Each day revealed his genius as a communicator and mathematical evangelist. The course was a wide-ranging survey, blending rigorous treatments of familiar topics with excursions into areas I had not encountered as an undergraduate or graduate student.

The syllabus moved from number systems, proofs, and binary numbers to logic and hands-on explorations of error-correcting codes. The interplay of logic, algebra, geometry, and computation created a rich and varied collection of ideas that kept everyone fully engaged. Tom’s course was intellectually demanding and thoroughly entertaining. He was a master teacher, as his name, Lehrer (“teacher” in German), suggests.

And in the spirit of Tom Lehrer’s wit, I propose that Fats Waller’s song could, with perfect logical precision, be titled “I Am My Baby.”
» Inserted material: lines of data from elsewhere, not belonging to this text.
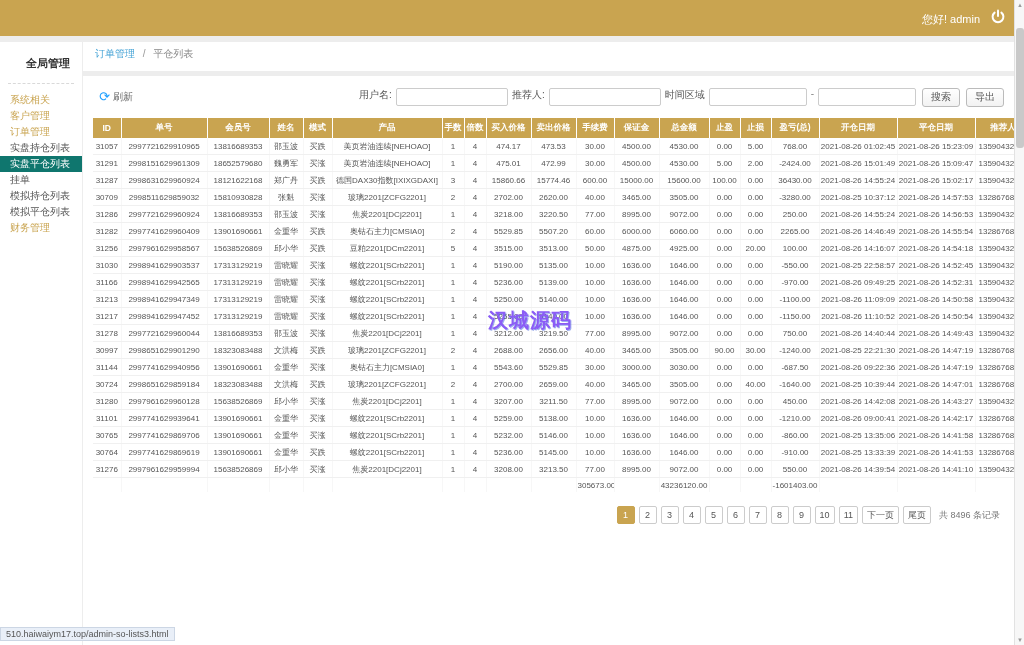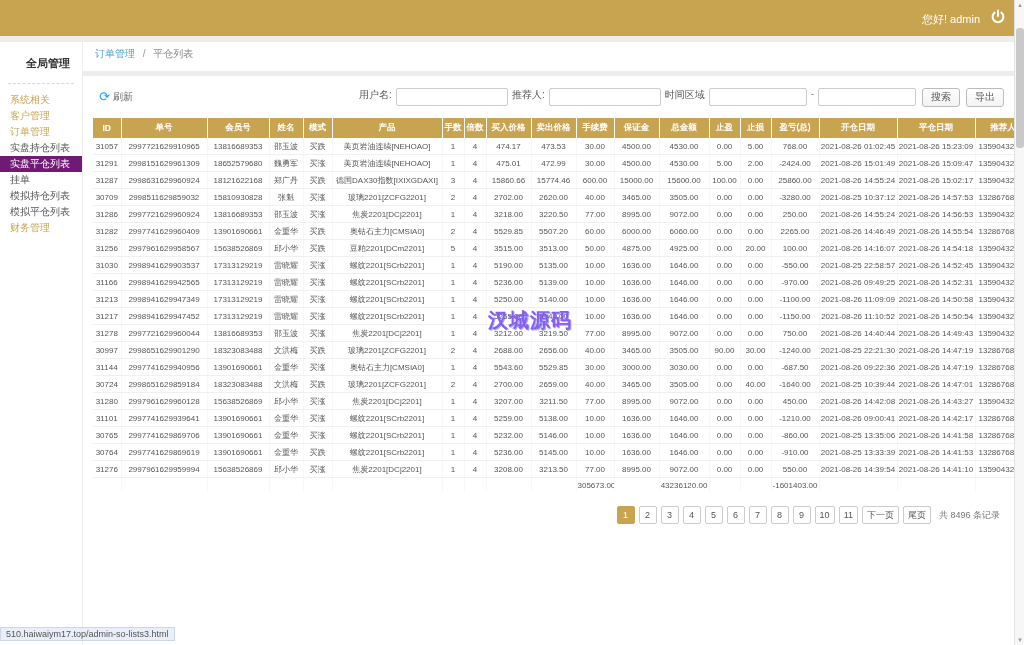"实盘平仓列表" .menu-item.active { background: #701a75 -> #0f766e }
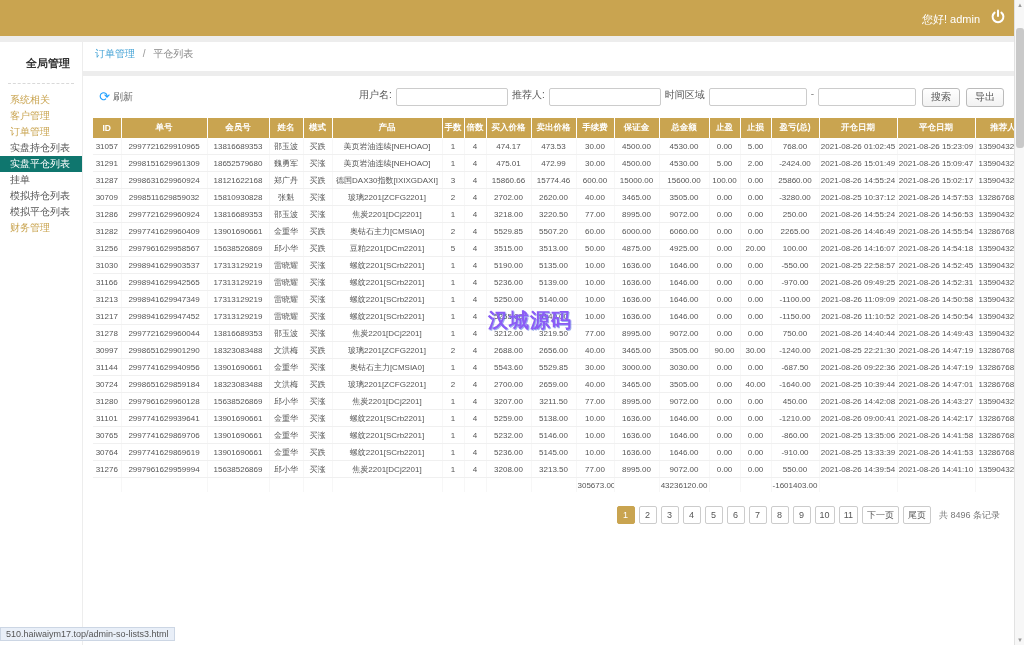"25860.00" td { text: 25860.00 -> 36430.00 }
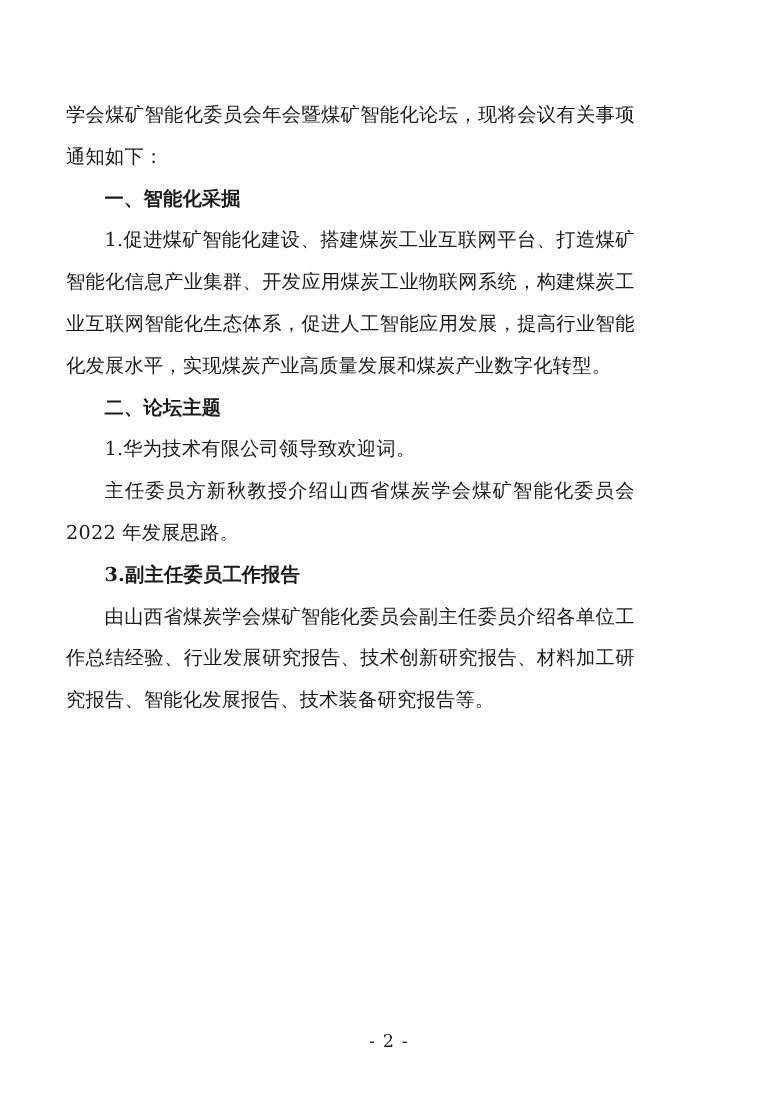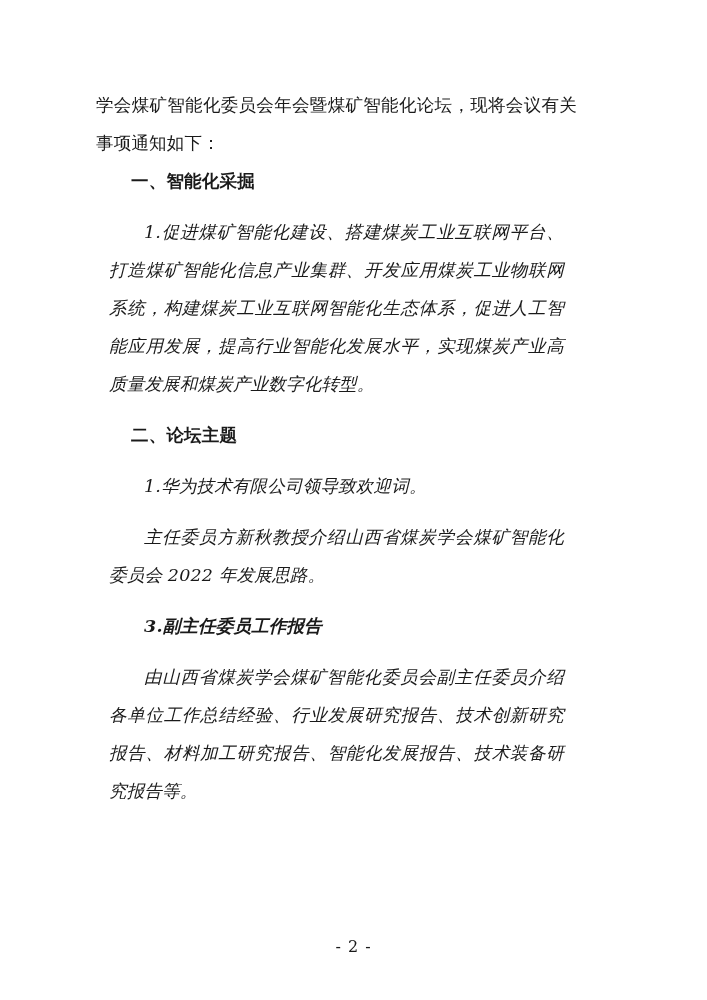"学会煤矿智能化委员会年会暨煤矿智能化论坛，现将会议有关事项通知如下：" .page { padding: 86px 96px 0 96px -> 86px 96px 0 60px }
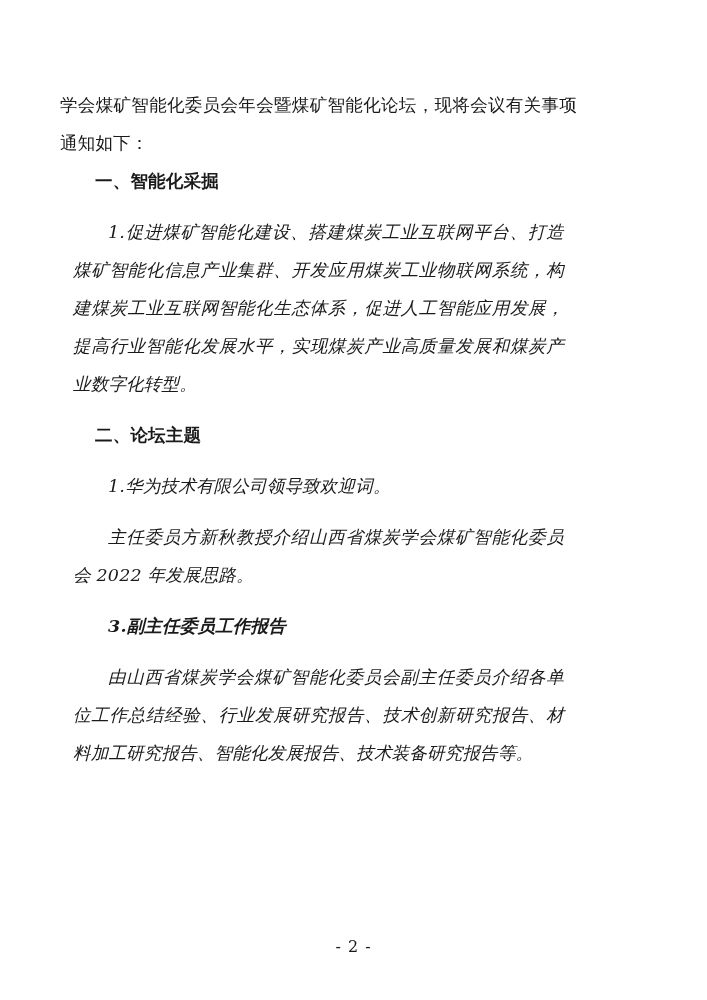"1.促进煤矿智能化建设、搭建煤炭工业互联网平台、打造煤矿智能化信息产业集群、开发" .para-indent { font-style: italic -> none; margin: 13px -> 0 }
5. Lehrer at the NSA: A Prank That Went Undiscovered for 60 Years

Lehrer wrote two research papers 1012 on random samples and random walks that appear in the MathSciNet database. But his most famous paper, despite being “co-authored,” uncredited, and entirely fictitious, is surely “Analytic and Algebraic Topology of Locally Euclidean Metrizations of Infinitely Differentiable Riemannian Manifolds,” which first appears in the lyrics of “Lobachevsky” 6(a), Lehrer’s ode to the joys of plagiarism. In 1957, Lehrer snuck Lobachevsky’s tongue-twistingly titled paper into the bibliography of an internally circulated article “The Gambler’s Ruin with Soft Hearted Adversary” that he wrote for the NSA 11 (declassified 2018). The NSA manuscript was published in somewhat modified form in 1958 10, but without the fake reference.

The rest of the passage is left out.